King Convulsion was spewing all kinds of interesting new vocabulary words to my little pitchered ears.  I actually learned some fun things to say from this veritable fountain of lush lingo.  Unfortunately, I never was really able to ascertain the actual problem he had with every entity in his field of vision.  It appeared “Bring your addiction to work night” didn’t quite work out as the owners of The Black Towel with Bar Wenches had planned.  As he himself finally spilled out onto the dining room floor from the kitchen, he was offering to take swings at just about anyone his little arms could reach out and touch.  More of us became entranced. 

My parents could scarcely believe what was happening.  They are used to the American way of things, that if we see an argument such as this, then it’s logical that what would follow would be a fight of grand proportions.  To them, it appeared that we were on the brink of an all out rumble and in the tradition of an old Star Trek episode when Kirk got leery of any given alien, his stunt double would resort to a Starship Enterprise style ass roasting that would have a magnetic domino effect causing us all to be sucked in.  We’d soon all be locked in to battle.  To the untrained foreigner’s eye, this is how things appeared.  I knew better because I know that Moroccans do this a lot. 

The first time I saw it, I was sort of dumbfounded, but I have become accustomed to this behavior.  They blow up and yell, flailing arms, volcanic words, and usually appear to be gesticulating nothing short of Animal on the drum kit from the Muppets.  It is quite the opposite at home in America, because in many cases, there is no build up at all and fights can explode from nothing.  Such as the type of sock someone is wearing or the name sewn onto their pants pocket.  A sucker punch is commonplace enough for us to make a phrase defining what it is.  While in Morocco, there is a build up and a few tremors but nothing ever really physical happens.  Sucker punching isn’t really practiced.  The spectacle is comparable to a gorilla knocking his chest for show but not acting on it, as this man was doing.  He was taking swings knowing that what he was doing would never really amount to hurting anyone.  Eventually, he was called upon by many of the staff to kindly exit and to sleep off the evenings contest winner, Jack Daniels.  A squadron of female waitresses finally full-nelsoned him to the ground.

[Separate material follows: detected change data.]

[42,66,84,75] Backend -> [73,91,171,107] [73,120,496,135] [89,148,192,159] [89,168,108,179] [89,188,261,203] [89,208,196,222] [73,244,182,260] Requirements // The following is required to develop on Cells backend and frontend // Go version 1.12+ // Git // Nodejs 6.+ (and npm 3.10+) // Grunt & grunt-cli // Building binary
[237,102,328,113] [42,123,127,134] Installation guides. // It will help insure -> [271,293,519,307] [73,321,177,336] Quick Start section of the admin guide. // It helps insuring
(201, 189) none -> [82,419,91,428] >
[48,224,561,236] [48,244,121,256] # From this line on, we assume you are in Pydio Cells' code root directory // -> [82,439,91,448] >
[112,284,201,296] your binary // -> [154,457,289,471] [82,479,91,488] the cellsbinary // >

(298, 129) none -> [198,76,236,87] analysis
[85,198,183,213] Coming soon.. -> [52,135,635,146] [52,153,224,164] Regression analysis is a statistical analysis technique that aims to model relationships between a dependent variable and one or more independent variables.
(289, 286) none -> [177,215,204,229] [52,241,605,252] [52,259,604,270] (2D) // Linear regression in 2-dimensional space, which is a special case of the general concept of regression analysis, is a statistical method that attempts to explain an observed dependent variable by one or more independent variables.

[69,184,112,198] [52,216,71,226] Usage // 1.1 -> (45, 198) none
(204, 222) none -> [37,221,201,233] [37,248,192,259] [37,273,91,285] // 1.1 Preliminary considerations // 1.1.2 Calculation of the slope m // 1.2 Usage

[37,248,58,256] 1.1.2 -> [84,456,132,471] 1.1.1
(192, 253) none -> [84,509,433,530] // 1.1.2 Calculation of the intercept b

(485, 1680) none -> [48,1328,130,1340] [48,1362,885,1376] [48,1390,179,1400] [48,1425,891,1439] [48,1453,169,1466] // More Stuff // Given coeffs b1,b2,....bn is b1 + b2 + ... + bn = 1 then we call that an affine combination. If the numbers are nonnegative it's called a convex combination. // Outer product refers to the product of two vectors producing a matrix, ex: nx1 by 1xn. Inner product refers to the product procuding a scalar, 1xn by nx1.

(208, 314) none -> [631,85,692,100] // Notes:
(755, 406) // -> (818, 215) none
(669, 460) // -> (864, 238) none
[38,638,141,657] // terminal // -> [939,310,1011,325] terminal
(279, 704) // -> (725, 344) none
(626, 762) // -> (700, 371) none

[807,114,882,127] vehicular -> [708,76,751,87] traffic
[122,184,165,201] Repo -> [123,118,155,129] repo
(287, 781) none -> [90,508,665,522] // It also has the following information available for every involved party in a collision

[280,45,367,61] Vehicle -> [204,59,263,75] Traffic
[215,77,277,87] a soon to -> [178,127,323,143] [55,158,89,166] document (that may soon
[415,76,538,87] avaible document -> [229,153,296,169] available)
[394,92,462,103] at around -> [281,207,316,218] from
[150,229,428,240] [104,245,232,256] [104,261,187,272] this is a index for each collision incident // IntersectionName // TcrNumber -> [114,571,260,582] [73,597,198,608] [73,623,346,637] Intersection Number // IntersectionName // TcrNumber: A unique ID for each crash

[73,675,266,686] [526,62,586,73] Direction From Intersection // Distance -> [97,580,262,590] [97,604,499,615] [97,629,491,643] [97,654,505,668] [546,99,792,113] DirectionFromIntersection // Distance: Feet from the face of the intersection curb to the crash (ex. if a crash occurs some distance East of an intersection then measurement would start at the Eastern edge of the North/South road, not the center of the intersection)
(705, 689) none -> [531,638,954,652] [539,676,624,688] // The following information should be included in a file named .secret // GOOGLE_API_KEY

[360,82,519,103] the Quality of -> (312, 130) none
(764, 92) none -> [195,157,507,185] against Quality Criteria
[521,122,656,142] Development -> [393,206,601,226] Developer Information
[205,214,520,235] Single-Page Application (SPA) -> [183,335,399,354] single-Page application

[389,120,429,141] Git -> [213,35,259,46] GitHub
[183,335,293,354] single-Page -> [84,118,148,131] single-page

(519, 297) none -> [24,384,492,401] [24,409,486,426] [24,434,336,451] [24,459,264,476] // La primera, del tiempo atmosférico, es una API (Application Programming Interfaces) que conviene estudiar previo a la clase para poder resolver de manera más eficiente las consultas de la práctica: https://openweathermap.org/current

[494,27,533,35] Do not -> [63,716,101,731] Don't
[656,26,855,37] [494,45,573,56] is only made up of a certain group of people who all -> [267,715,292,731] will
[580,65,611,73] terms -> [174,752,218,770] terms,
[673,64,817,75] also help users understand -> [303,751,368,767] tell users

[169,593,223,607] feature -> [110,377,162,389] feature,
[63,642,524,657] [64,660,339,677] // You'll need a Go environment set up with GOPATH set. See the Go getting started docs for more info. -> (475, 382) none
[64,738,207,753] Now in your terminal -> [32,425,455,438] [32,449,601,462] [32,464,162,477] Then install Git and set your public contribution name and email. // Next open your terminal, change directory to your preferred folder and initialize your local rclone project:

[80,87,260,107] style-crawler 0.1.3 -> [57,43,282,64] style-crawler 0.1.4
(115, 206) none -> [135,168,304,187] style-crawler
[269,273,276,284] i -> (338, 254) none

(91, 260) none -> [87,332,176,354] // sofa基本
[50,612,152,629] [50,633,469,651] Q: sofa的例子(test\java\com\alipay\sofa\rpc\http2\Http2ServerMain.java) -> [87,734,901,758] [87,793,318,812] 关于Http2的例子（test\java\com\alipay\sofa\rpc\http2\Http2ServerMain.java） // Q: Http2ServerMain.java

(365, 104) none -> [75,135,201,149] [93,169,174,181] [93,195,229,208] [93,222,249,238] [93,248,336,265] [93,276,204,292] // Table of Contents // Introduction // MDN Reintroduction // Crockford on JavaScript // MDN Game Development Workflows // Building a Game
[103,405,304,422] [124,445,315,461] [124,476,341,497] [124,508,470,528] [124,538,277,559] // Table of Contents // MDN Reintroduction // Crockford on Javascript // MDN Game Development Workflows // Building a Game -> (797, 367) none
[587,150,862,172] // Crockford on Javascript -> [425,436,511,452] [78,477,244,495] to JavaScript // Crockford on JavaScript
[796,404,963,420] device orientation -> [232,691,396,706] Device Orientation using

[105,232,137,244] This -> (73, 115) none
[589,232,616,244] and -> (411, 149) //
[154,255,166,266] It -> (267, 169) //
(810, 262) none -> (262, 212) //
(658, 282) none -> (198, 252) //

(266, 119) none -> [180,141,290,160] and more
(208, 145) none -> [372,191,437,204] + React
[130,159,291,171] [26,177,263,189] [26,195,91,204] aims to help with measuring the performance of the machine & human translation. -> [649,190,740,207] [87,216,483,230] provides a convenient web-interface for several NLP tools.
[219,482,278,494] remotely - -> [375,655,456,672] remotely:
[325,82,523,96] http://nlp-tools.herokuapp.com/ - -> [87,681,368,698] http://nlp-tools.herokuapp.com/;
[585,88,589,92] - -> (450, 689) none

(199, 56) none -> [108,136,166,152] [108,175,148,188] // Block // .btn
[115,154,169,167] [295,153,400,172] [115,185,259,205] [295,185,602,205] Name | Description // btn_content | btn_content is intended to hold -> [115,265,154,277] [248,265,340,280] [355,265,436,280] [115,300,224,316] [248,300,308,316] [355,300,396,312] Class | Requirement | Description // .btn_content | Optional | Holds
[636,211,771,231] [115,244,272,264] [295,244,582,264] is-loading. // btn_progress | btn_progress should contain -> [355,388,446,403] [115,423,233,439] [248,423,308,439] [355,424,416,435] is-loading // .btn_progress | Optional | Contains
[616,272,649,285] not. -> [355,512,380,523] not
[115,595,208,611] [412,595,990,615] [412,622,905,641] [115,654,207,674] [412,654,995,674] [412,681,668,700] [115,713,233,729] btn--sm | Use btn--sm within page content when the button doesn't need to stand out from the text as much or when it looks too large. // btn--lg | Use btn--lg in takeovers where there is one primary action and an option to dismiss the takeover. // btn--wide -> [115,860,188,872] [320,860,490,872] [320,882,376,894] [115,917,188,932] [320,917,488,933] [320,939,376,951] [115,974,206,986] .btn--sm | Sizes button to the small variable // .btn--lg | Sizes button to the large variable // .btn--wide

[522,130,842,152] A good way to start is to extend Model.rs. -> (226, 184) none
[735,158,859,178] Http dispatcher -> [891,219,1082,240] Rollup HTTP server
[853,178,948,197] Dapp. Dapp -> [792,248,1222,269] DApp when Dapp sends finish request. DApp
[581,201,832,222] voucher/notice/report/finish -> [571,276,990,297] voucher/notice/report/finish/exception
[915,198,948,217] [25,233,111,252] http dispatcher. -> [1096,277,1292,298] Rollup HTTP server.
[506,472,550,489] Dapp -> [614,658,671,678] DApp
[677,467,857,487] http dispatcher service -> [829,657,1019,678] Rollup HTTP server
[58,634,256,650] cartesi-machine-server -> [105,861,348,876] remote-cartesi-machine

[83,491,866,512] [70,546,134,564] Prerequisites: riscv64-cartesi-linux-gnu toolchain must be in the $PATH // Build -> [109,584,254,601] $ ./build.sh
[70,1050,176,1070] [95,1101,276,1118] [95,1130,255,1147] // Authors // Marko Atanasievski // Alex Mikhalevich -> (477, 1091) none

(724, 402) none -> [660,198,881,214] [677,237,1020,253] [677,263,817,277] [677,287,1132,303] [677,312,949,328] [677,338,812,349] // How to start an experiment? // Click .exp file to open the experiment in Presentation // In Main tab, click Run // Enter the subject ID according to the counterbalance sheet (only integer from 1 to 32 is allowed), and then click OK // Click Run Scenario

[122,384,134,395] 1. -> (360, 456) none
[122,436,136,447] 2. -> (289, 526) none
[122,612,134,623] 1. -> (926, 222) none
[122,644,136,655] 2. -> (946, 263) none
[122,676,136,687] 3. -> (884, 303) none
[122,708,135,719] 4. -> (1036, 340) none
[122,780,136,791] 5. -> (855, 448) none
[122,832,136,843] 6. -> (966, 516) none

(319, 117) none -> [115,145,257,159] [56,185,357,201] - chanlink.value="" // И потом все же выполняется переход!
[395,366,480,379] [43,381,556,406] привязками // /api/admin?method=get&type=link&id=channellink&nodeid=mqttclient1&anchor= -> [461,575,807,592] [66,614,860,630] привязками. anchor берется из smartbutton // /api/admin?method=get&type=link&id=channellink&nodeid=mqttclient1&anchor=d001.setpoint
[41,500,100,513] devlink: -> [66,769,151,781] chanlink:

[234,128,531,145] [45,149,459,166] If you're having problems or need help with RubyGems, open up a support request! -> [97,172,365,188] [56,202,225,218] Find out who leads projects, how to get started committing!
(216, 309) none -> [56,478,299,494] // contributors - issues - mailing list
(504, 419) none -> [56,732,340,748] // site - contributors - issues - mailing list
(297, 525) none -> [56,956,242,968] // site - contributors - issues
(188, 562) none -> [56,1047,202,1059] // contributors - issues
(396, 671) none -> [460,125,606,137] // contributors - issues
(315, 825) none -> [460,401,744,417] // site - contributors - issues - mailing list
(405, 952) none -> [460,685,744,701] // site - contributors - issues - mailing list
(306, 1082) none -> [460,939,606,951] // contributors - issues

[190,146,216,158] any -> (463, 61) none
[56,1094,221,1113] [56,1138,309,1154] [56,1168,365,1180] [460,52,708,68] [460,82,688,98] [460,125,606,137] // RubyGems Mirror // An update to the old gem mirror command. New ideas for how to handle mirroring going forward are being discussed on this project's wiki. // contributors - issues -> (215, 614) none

My parents took this crack pot buffoon to be some sort of wild mad man capable of blowing up many buildings.  They were sure he was out masterminding some terror organization that would be able to seek out any American within a four country radius, target them and take them prisoner only to force them to make African Tinker Toys for underprivileged children in the Ivory Coast.  This type of man, who I have seen just about every day of my tenure in Morocco would be lucky to know how to plan the tying of his shoe. 

Observing him through western eyes, we may dig around and find something different than the truth.  My father seems to have become worried by this type of behavior because he thought if a war would break out, someone like him may launch their own attack on someone like me.  This man had seemingly drank a few drinks but I highly doubt he would reach that level.  Half the time when I see men on the streets talking to their friends, they are pushing, pulling, tugging, and giving noogies to their friends shirts as it looks like that the whole scene may be a preamble to a WCW smack down.  And these are friends talking together.  It is just a completely different style of mannerisms and body language that we are not accustomed to. 

My parents saw this for the first time.  They took the alarmist route and jumped to the not necessarily so illogical conclusion that I wasn’t safe in the country because of this dope’s flailing arms.  The most interesting part of this whole exchange that after the little tango between the man and his ladies ended, and he was successfully pushed out the door, our order sort of got lost in the mix, so we never really did get to see if our sage tour guide was right in his opinion about this hidden treasure of Moroccan cuisine. 

After doing a little bit of a huddle with The Fam, we realized that it might be best to exit ourselves as quickly and as quietly as possible from our favorite place that we will never go to again, The Black Towel.